Das Modellprojekt ist deutschlandweit einzigartig: Nirgendwo sonst sollen so viele Parkplätze wegfallen, wie im belebten Graefekiez zwischen Kreuzberg und Neukölln in Berlin. 2.000 Parkplätze sollten ursprünglich umgewidmet werden – für mehr Grün, Aufenthaltsraum und den Lieferverkehr. Wir haben bei Prof. Dr. Andreas Knie nachgefragt, wie schwer es ist, ein solches Vorhaben im Autoland Deutschland umzusetzen.
Der hochverdichtete Graefekiez hat alles in der Nähe
Wieso wurde ausgerechnet der Graefekiez ausgesucht, um hier 2.000 Parkplätze umzuwidmen?
Der schon seit den 1980er-Jahren verkehrsberuhigte Graefekiez ist perfekt dafür geeignet, ein Leben auch ohne Auto als täglichem Verkehrsmittel auszuprobieren. Die Bewohner:innen haben hier alles in der Nähe, was sie zum Leben brauchen. Es gibt eine U-Bahn, Busverbindungen, viele Arztpraxen, Schulen, Kitas, Einkaufsmöglichkeiten, Restaurants, Cafés, ein Kino und vieles mehr. Der Kiez ist gleichzeitig hoch verdichtet. Hier leben fast 32.000 Menschen pro Quadratkilometer.
Als dann die Corona-Pandemie ausbrach und dringend mehr Platz an der freien Luft zur Fortbewegung und zum Aufhalten geschaffen werden musste, gleichzeitig der Lieferverkehr immer mehr zunahm, war der Zeitpunkt gekommen, die Idee anzugehen.
Experimentierraum für mehr aktive Mobilität
Ich kam mit Felix Weisbrich, dem sehr aktiven Leiter des Straßen- und Grünflächenamtes Friedrichshain-Kreuzberg, ins Gespräch, ob man im Graefekiez durch Umwidmung der Parkplätze mehr Platz für Bewegungsräume schaffen könne. Wir waren uns einig, dass das Parken die Achillesferse der Verkehrswende ist. Der Bezirk hat dann mit einem Beschluss der Bezirksverordnetenversammlung 2022 das Projekt eines fast autofreien Graefekiez gestartet.
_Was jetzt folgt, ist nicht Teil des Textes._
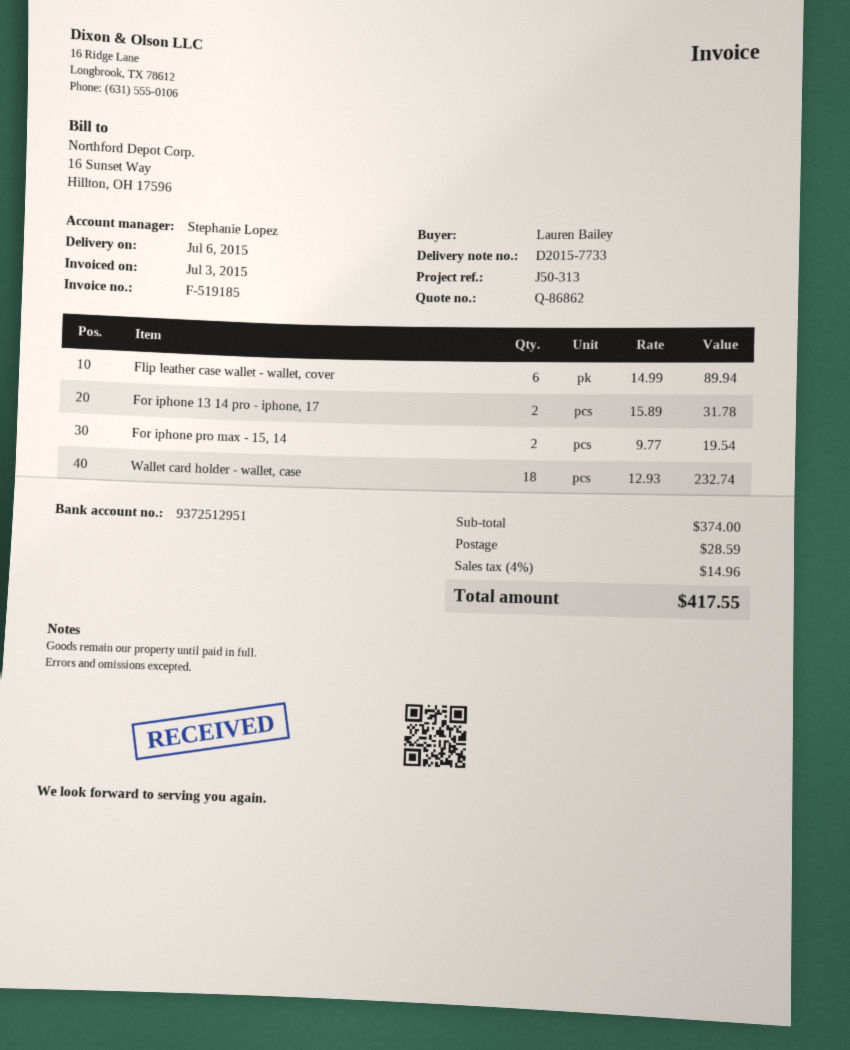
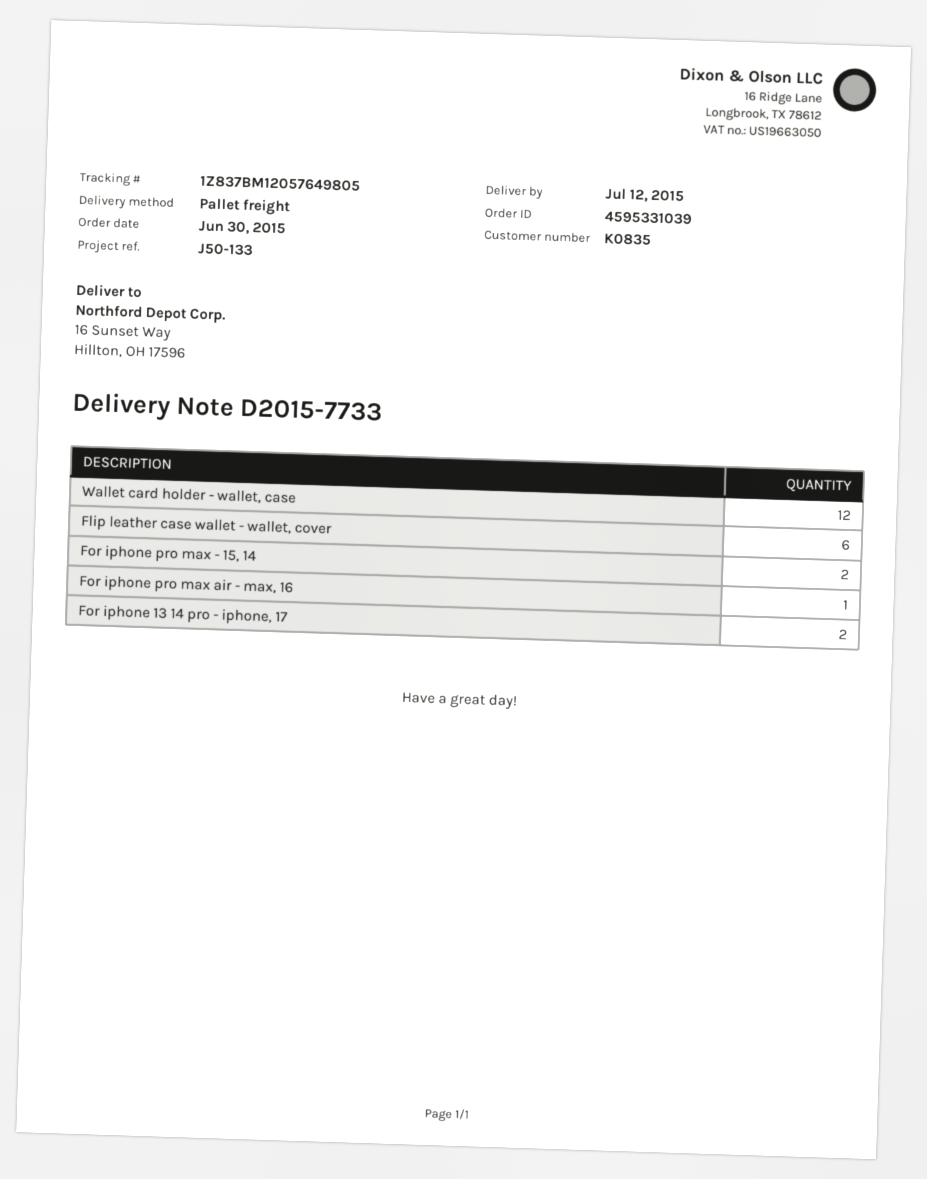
delivery date: 2015-07-06 -> 2015-07-12
reference: J50-313 -> J50-133
Wallet card holder - wallet, case: 18 -> 12
For iphone pro max air - max, 16: none -> 1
Was genau ist das Ziel des Projekts?
Das Ziel ist, in einem Experimentierraum den Parkraum umzunutzen und mehr Platz für Grün, für Sitz- und Spielgelegenheiten, für aktive Mobilität und Lebensqualität zu schaffen. Wichtig war von Anfang an, dass das Auto nicht gänzlich ausgeschlossen wird.
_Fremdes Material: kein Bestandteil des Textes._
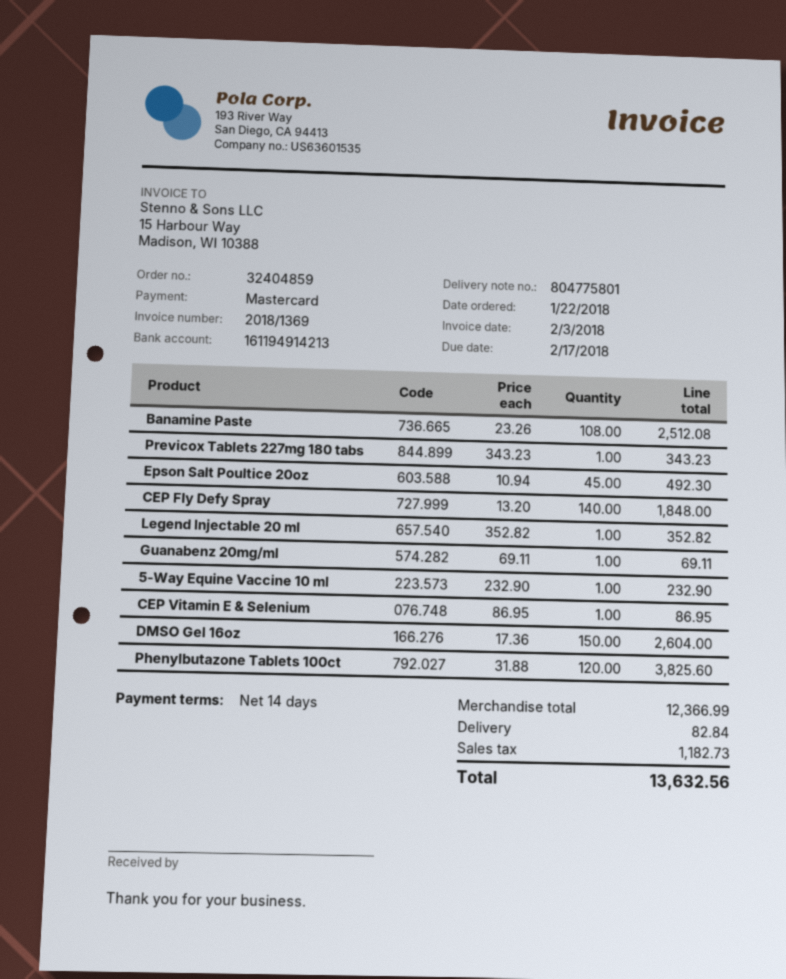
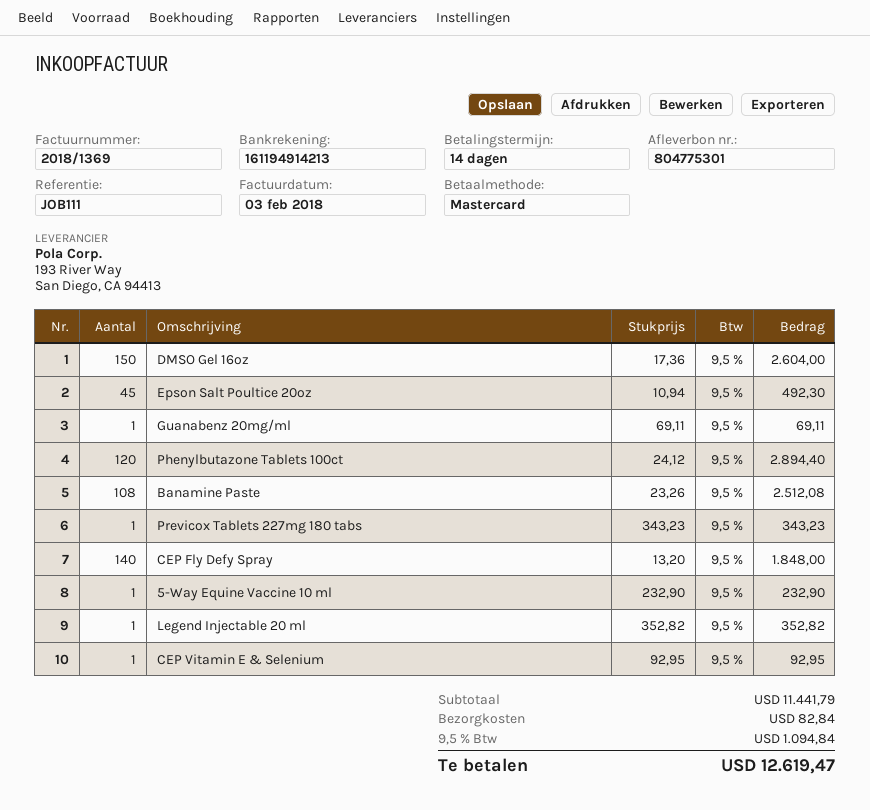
delivery note number: 804775801 -> 804775301
CEP Vitamin E & Selenium: 1 x 86.95 = 86.95 -> 1 x 92.95 = 92.95
Phenylbutazone Tablets 100ct: 120 x 31.88 = 3825.60 -> 120 x 24.12 = 2894.40
subtotal: 12366.99 -> 11441.79
tax: 1182.73 -> 1094.84
total: 13632.56 -> 12619.47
Es soll eher um einen Shared-Space gehen, der für alle Verkehrsteilnehmer:innen sicher ist. Angesichts des zunehmenden Lieferverkehrs war klar, dass auch Flächen für diesen bereitgestellt werden müssen. Alle Maßnahmen sind vorläufig und müssen durch die Bezirksverordnetenversammlung nochmals bestätigt werden. Wenn das klappt, können sie dauerhaft eingerichtet oder sogar noch ausgebaut werden.
Wie ist der Stand heute?
Ursprünglich sollten 2.000 Parkflächen im Graefekiez ersetzt werden. Nur leider mussten wir dann feststellen, dass dies mit dem derzeitigen Verkehrsrecht nicht so leicht umsetzbar ist. Wir haben dann umgeplant und das Projekt in zwei Stufen geteilt. Im ersten Schritt, der nun fast beendigt ist, haben wir 400 Stellflächen entfernt, die Flächen entsiegelt und begrünt oder Lade- und Lieferflächen dafür geschaffen.
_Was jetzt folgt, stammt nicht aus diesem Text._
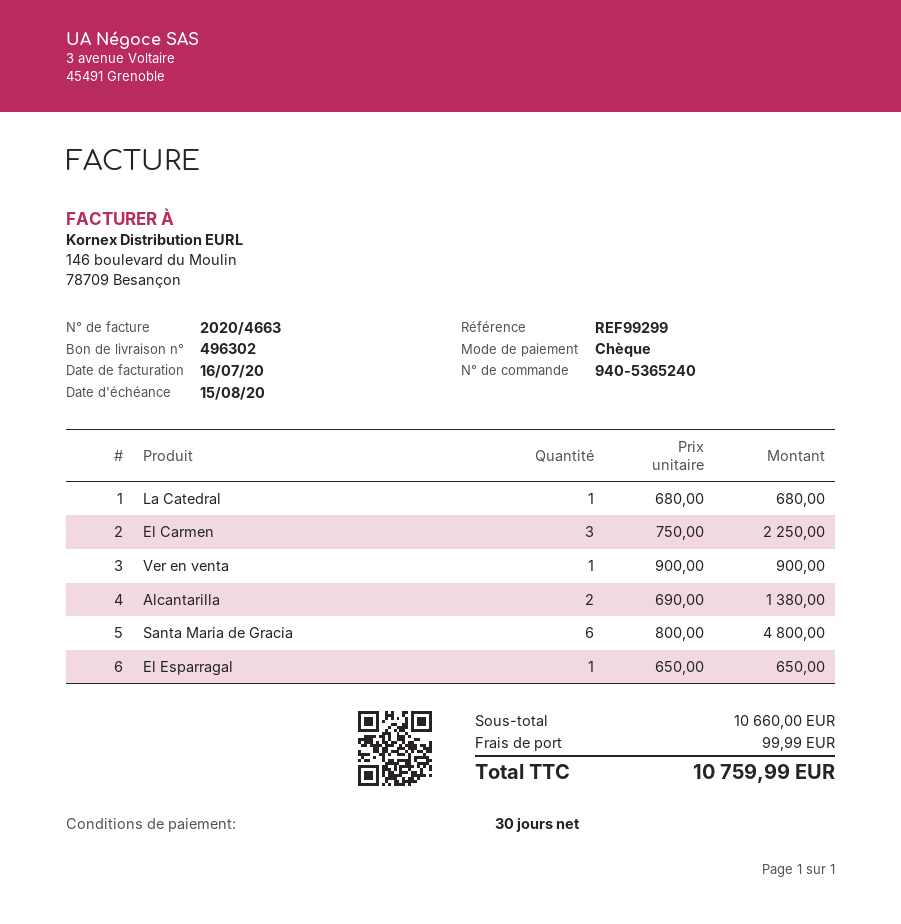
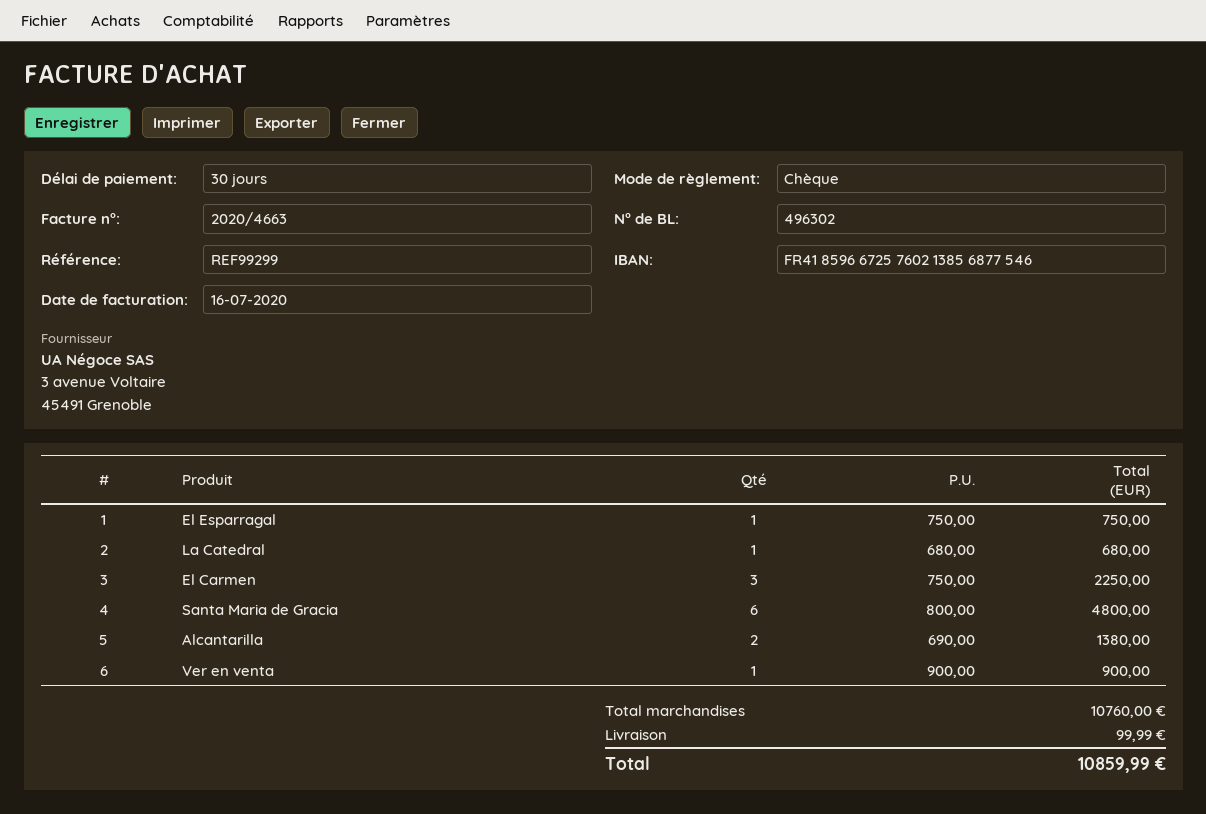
El Esparragal: 1 x 650.00 = 650.00 -> 1 x 750.00 = 750.00
subtotal: 10660.00 -> 10760.00
total: 10759.99 -> 10859.99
Zudem wurden Jelbi-Stationen eingerichtet, an der sich die Menschen Fahrräder, E-Autos und andere Verkehrsmittel ausleihen können. Und wir haben Diagonalsperren auf den Straßen geschaffen, um Durchgangsverkehr zu verhindern. Inzwischen ist es viel angenehmer geworden im Kiez, man kann minutenlang umherlaufen und man sieht kein fahrendes Auto, das schätzen auch die Bewohner:innen. Im Mai 2024 wird nun entschieden, ob auch die zweite Stufe umgesetzt wird, also weitere 1.600 Parkplätze umgewidmet werden.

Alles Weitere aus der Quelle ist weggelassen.